_Task_. Look through the listing and report every line that has "ANTI" in it.

_Data to examine_.
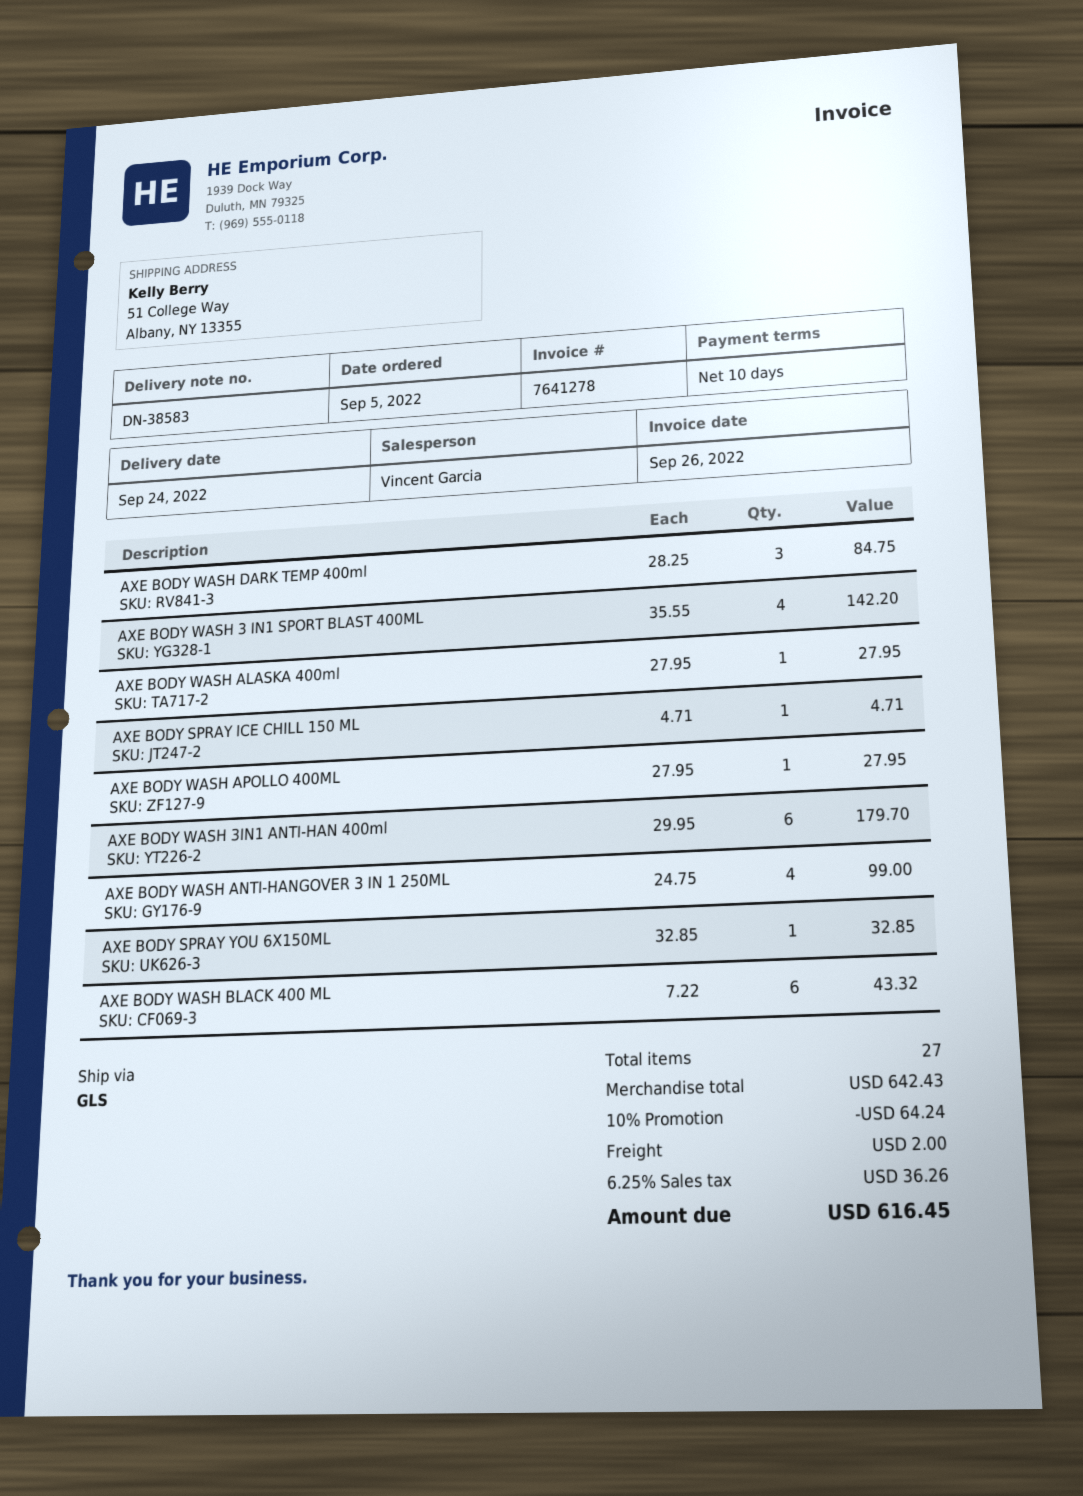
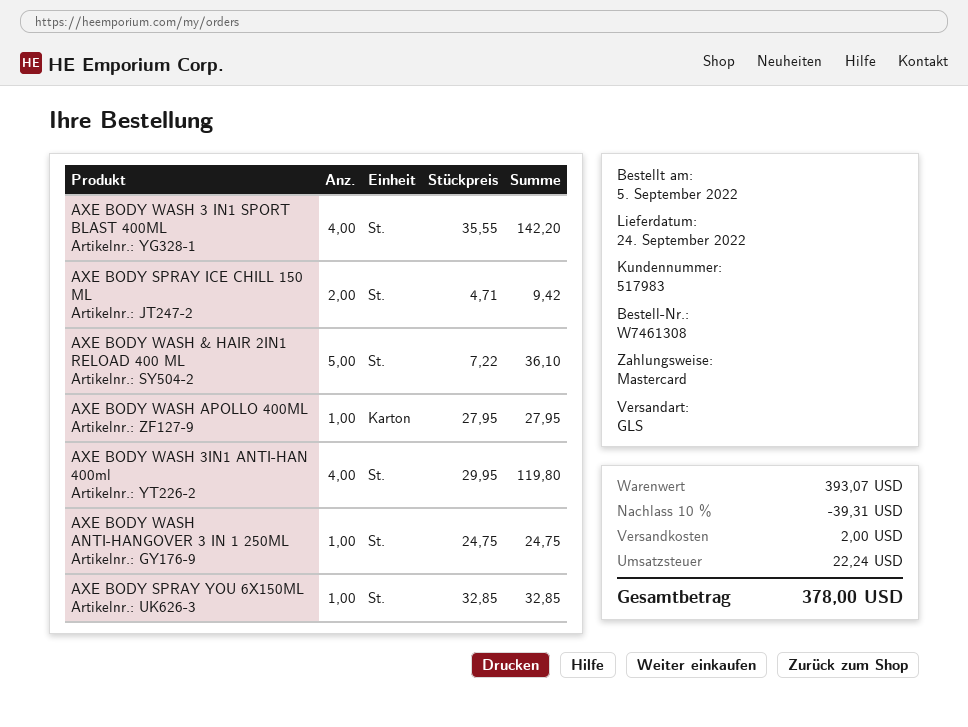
AXE BODY WASH DARK TEMP 400ml: 3 x 28.25 = 84.75 -> none
AXE BODY WASH ALASKA 400ml: 1 x 27.95 = 27.95 -> none
AXE BODY SPRAY ICE CHILL 150 ML: 1 x 4.71 = 4.71 -> 2 x 4.71 = 9.42
AXE BODY WASH 3IN1 ANTI-HAN 400ml: 6 x 29.95 = 179.70 -> 4 x 29.95 = 119.80
AXE BODY WASH ANTI-HANGOVER 3 IN 1 250ML: 4 x 24.75 = 99.00 -> 1 x 24.75 = 24.75
AXE BODY WASH BLACK 400 ML: 6 x 7.22 = 43.32 -> none
AXE BODY WASH & HAIR 2IN1 RELOAD 400 ML: none -> 5 x 7.22 = 36.10
subtotal: 642.43 -> 393.07
discount: 10% = 64.24 -> 10% = 39.31
tax: 36.26 -> 22.24
total: 616.45 -> 378.00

_Result_.
AXE BODY WASH 3IN1 ANTI-HAN 400ml: 6 x 29.95 = 179.70 -> 4 x 29.95 = 119.80
AXE BODY WASH ANTI-HANGOVER 3 IN 1 250ML: 4 x 24.75 = 99.00 -> 1 x 24.75 = 24.75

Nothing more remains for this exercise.